Sam Altman is CEO of OpenAI, the buzzy AI firm he co-founded with Elon Musk. We know OpenAI from ChatGPT, which has blown AI coins in the crypto market. We take a look at how Altman got his start and became the head of one of today’s most watched companies.
A glimpse of the past of the inventor of ChatGPT, who flew AI coins
Sam Altman, 37, was born in St. Louis, Missouri. At the age of 8 he learned to program and disassemble a Macintosh computer. He attended the John Burroughs School, a private, non-denominational college preparatory school in St. Altman studied computer science for two years at Stanford University, and then two of his classmates left to work full-time on Loopt, their mobile app that shares a user’s location with friends.
Loopt was part of the first group of eight companies in startup accelerator Y Combinator. Each startup received $6,000 per founder, and Loopt was in the same group as Reddit. Loopt eventually reached a valuation of $175 million, but it didn’t get enough attention. That’s why the founders sold it for $43 million in 2012. Its sale price of $43 million was close to the amount it collected from investors. The company was acquired by Green Dot, a banking company known for prepaid cards.
After Loopt, Altman started a venture fund called Hydrazine Capital and raised $21 million. This included much of the $5 million he received from Loopt and an investment from billionaire entrepreneur and venture capitalist Peter Thiel. Altman invested 75% of that money in YC companies and led Reddit’s Series B fundraising round.
“Under Sam’s management, YC’s level of ambition increased 10 times!”
In 2014, 28-year-old Altman was chosen by Y Combinator founder Paul Graham to replace him as president of the startup accelerator. When Altman was president of YC, he gave a lecture series called ‘How to Start a Startup’ at Stanford in the fall of 2014. In 2015, Altman was listed on the Forbes 30 Under 30 for venture capital at the age of 29.
After becoming YC president, he wanted to allow more science and engineering initiatives to enter each party. He chose a fission and fusion venture for YC because he wanted to start his own nuclear power company. He invested his own money in both companies and served on the boards of directors. “Under Sam’s direction, YC’s level of ambition has increased by a factor of 10,” says Mark Andreessen, co-founder of venture capital firm Andreessen Horowitz.
Inventor of ChatGPT: I’m getting ready to survive!
Sam Altman once told two YC founders that he loves race cars and has five cars, two of which are McLaren and an old Tesla. He also said that he likes to charter planes and fly them all over California.
“I’m getting ready to survive,” Altman told the founders of the Shypmate initiative, warning of either “a deadly synthetic virus, artificial intelligence attacking humans, or nuclear war.” That’s why Altman told the founders in 2016, “I try not to think about it too much. But I have weapons, gold, potassium iodide, antibiotics, batteries, water, gas masks and a large piece of land from the Israel Defense Forces. I could fly to Big Sur,” he said.
He co-founded OpenAI with Elon Musk
Altman’s mother is a dermatologist. Altman has a brother named Jack, who is the co-founder and CEO of Lattice, an employee management platform. Along with his brothers Max, Altman started a fund called Apollo in 2020 focused on financing ‘moonshot’ companies.
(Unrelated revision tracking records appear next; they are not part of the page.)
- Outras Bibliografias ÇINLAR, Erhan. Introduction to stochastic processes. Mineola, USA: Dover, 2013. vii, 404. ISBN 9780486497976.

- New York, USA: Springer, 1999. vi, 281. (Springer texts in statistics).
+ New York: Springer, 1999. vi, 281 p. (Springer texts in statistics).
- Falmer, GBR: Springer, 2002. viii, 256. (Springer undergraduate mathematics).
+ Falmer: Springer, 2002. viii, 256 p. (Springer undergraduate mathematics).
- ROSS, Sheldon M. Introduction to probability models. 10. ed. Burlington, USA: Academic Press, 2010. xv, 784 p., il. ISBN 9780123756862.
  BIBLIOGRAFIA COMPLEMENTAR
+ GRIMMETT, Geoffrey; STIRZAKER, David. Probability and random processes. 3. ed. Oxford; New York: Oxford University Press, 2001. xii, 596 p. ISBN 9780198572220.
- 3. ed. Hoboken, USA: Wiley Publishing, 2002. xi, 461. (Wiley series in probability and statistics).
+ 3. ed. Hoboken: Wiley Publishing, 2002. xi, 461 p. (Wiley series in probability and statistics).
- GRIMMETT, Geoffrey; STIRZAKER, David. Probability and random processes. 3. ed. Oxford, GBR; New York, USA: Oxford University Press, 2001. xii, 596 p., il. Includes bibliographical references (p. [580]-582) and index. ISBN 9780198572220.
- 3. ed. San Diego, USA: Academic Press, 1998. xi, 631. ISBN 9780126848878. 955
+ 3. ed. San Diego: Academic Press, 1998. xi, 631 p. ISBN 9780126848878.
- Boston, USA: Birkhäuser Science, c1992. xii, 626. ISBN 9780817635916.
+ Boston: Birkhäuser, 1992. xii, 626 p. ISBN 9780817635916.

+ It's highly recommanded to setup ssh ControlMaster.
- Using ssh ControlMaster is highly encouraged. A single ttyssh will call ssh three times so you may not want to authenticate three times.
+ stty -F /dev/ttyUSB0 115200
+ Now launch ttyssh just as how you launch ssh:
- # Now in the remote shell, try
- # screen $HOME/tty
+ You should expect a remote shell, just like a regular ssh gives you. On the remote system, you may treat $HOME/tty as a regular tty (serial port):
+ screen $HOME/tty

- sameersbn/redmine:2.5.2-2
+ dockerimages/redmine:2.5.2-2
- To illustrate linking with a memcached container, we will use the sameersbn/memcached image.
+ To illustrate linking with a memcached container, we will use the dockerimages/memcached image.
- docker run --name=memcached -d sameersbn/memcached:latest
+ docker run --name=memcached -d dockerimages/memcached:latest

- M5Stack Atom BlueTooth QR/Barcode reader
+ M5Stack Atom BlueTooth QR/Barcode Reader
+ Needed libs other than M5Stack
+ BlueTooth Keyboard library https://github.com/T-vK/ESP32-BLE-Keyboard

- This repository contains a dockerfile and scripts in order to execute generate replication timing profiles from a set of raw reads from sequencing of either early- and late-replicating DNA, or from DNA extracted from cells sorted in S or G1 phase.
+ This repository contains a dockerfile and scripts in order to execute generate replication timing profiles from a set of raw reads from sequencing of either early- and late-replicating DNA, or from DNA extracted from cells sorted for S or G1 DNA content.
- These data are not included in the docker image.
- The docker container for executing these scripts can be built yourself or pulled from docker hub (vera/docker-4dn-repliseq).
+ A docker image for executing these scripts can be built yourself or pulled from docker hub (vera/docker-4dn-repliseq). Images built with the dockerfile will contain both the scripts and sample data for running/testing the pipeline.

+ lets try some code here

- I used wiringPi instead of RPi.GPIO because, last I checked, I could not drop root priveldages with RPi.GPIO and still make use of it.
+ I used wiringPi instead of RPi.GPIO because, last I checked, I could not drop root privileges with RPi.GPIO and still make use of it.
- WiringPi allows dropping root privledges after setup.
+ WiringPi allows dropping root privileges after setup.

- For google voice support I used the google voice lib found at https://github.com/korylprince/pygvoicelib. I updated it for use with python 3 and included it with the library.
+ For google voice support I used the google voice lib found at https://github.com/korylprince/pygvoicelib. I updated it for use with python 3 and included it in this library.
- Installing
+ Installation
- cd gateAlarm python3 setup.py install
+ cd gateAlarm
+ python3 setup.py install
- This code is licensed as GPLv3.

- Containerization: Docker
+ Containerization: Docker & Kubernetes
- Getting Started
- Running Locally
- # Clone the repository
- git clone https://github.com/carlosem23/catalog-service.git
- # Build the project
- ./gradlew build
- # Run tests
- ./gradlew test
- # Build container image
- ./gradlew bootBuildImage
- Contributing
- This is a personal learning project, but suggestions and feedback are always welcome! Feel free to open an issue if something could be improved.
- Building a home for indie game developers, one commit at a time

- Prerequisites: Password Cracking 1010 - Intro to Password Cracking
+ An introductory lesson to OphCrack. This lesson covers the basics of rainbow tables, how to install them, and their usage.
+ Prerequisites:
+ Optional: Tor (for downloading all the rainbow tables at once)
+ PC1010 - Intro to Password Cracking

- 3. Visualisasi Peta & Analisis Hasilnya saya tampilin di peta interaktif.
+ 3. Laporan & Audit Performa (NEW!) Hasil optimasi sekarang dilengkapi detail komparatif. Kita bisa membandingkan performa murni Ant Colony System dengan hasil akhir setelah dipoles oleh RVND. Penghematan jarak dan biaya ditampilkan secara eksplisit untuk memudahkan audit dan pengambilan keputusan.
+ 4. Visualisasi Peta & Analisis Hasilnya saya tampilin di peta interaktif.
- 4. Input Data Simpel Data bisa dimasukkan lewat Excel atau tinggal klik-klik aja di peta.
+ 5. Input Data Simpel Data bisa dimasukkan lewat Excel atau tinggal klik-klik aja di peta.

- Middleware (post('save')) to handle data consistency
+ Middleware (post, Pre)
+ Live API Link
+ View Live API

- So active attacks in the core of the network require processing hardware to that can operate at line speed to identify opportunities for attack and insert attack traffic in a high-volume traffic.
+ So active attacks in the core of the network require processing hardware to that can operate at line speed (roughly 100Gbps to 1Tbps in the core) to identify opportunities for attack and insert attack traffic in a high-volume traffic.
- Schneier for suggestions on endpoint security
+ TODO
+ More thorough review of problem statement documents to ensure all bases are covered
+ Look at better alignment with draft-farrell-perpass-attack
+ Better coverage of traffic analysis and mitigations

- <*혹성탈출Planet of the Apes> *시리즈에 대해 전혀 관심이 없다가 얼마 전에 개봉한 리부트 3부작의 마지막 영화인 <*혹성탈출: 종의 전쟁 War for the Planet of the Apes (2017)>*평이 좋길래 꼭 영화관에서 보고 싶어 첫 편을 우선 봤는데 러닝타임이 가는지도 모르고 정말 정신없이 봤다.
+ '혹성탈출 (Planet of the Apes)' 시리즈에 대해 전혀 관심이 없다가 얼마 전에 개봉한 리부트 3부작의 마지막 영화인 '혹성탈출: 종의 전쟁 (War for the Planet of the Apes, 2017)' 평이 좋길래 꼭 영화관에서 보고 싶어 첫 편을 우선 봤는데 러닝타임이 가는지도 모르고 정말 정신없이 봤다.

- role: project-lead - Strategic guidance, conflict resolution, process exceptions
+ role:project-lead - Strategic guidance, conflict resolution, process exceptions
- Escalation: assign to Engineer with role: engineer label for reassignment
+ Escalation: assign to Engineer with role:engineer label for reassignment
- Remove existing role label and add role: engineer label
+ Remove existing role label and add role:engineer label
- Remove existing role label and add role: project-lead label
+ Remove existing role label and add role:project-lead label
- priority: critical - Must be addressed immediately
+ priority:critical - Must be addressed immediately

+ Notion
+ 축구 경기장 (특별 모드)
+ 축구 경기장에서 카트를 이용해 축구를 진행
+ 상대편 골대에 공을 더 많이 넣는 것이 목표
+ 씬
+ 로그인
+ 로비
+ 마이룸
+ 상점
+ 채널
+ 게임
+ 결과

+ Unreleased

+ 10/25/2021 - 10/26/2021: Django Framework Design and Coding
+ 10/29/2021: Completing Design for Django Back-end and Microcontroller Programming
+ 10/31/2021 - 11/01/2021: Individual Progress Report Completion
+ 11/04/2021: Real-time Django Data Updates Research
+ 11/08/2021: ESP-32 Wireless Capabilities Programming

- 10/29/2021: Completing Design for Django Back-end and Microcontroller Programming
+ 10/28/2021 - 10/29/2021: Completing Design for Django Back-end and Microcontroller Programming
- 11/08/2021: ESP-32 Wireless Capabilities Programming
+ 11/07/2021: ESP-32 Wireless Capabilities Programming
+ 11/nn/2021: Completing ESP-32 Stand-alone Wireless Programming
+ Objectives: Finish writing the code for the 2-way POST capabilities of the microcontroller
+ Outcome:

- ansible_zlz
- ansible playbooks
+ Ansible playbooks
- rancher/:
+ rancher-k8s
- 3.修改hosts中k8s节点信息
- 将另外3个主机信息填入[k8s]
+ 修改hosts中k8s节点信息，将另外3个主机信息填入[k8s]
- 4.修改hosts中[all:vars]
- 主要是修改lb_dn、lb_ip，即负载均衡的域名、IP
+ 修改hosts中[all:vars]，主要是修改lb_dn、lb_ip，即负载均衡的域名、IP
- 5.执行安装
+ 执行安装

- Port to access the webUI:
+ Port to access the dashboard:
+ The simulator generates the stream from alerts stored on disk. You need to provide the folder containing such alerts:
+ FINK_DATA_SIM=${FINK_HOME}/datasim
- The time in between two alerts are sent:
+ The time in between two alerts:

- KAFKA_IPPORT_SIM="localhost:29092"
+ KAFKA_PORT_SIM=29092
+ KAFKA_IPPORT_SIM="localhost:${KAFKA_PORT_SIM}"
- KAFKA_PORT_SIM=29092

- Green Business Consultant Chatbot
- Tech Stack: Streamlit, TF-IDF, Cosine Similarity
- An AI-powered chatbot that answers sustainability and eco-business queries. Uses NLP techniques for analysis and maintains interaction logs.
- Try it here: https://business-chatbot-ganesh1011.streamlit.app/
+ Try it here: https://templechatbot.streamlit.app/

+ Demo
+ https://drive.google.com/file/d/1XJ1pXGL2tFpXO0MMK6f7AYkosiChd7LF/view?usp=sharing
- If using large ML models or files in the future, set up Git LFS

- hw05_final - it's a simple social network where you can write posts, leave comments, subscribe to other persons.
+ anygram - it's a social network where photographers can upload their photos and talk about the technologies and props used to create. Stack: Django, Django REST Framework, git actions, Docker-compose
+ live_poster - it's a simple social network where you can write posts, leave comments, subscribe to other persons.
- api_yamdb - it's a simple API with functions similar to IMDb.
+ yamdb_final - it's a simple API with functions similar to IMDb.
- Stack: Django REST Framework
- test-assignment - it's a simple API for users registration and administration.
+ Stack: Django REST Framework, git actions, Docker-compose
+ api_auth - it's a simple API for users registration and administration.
As you follow on Kriptokoin.com, in 2015, Altman co-founded OpenAI with Elon Musk, who was then the CEO of Tesla and SpaceX. For the not-for-profit AI company, their goal was to make sure AI didn’t destroy humans. “We can sit on the sidelines or promote regulatory oversight or join in with the right structure with people who deeply care about developing AI in a safe and beneficial way for humanity,” Elon Musk said in 2015.
Some of Silicon Valley’s most prominent names have committed $1 billion to OpenAI, including LinkedIn co-founders Reid Hoffman and Peter Thiel, along with Altman and Musk.
Resigned to focus on OpenAI, which is driving AI coins!
Tweeting that he voted against Donald Trump after the 2016 election, Altman said he decided to talk to 100 Trump supporters in the US to see what they did and didn’t like about the president. He also wanted to know ‘what would persuade them not to vote for him in the future’. “He voted against Trump because I believe the principles he stands for pose an unacceptable threat to America,” Altman said in a thread on Twitter.
Altman stepped down as YC president in March 2019 to focus on OpenAI. He remained in the role of chairman on the accelerator. At a StrictlyVC event in 2019, Altman was asked how OpenAI plans to make a profit, and Altman replied that ‘the honest answer is: we have no idea’.